I envisioned the overall framing as four independent truss-framed modules joined together in the finished assembly: a half-cone, two sloping side modules, and a flat-topped center section. My trusses are nothing more than 2-by members connected with plywood gussets.

I designed the conical module around a series of identical triangular trusses fixed in a radial pattern around a central “hub.” The roof sections connecting the cone to the main house use a similar system of trusses arrayed along their respective framing lines.

The trusses’ tails bear on a curving architrave, a custom-made structural beam supported on six 4x6 posts concealed within hollow architectural columns. One of these columns was pre-existing and provided a point of departure for the new layout.

Moment frame. Two of the architectural columns surround steel posts, part of a welded moment frame needed to resist wind-racking and uplift. The roof modules fully encase the horizontal steel member, a W8x21 hot-dipped-galvanized I-beam.

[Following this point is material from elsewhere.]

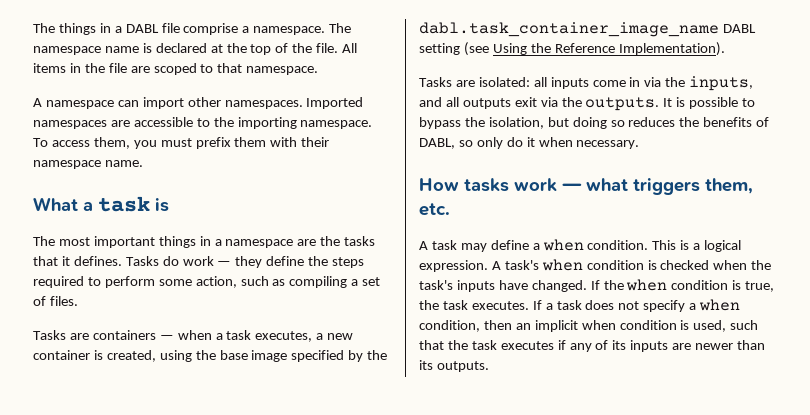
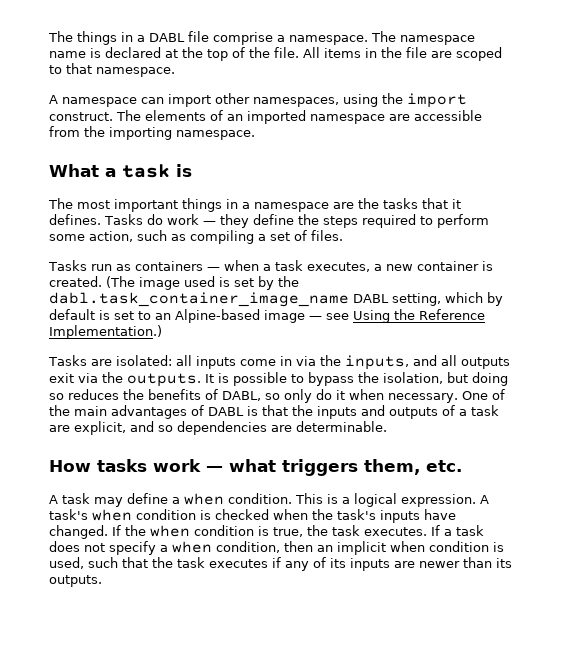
- A namespace can import other namespaces. Imported namespaces are accessible to the importing namespace. To access them, you must prefix them with their namespace name.
+ A namespace can import other namespaces, using the import construct. The elements of an imported namespace are accessible from the importing namespace.
- Tasks are containers — when a task executes, a new container is created, using the base image specified by the dabl.task_container_image_name DABL setting (see Using the Reference Implementation).
+ Tasks run as containers — when a task executes, a new container is created. (The image used is set by the dabl.task_container_image_name DABL setting, which by default is set to an Alpine-based image — see Using the Reference Implementation.)
+ One of the main advantages of DABL is that the inputs and outputs of a task are explicit, and so dependencies are determinable.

Templated construction. To make sure that site and shop layout remained consistent with each other, I cut two identical sets of plywood templates to outline the architrave and pinpoint all the column locations. I brought the templates to the job site and laid them out on the masonry deck, then took lots of triangulated measurements off the building. I recorded these directly on the templates. Back at the shop, I used the triangulations to snap accurate layout lines on the floor so that I could position the templates exactly as they were on site. Meanwhile, one set of templates remained at the job site for locating and pouring the new column bases.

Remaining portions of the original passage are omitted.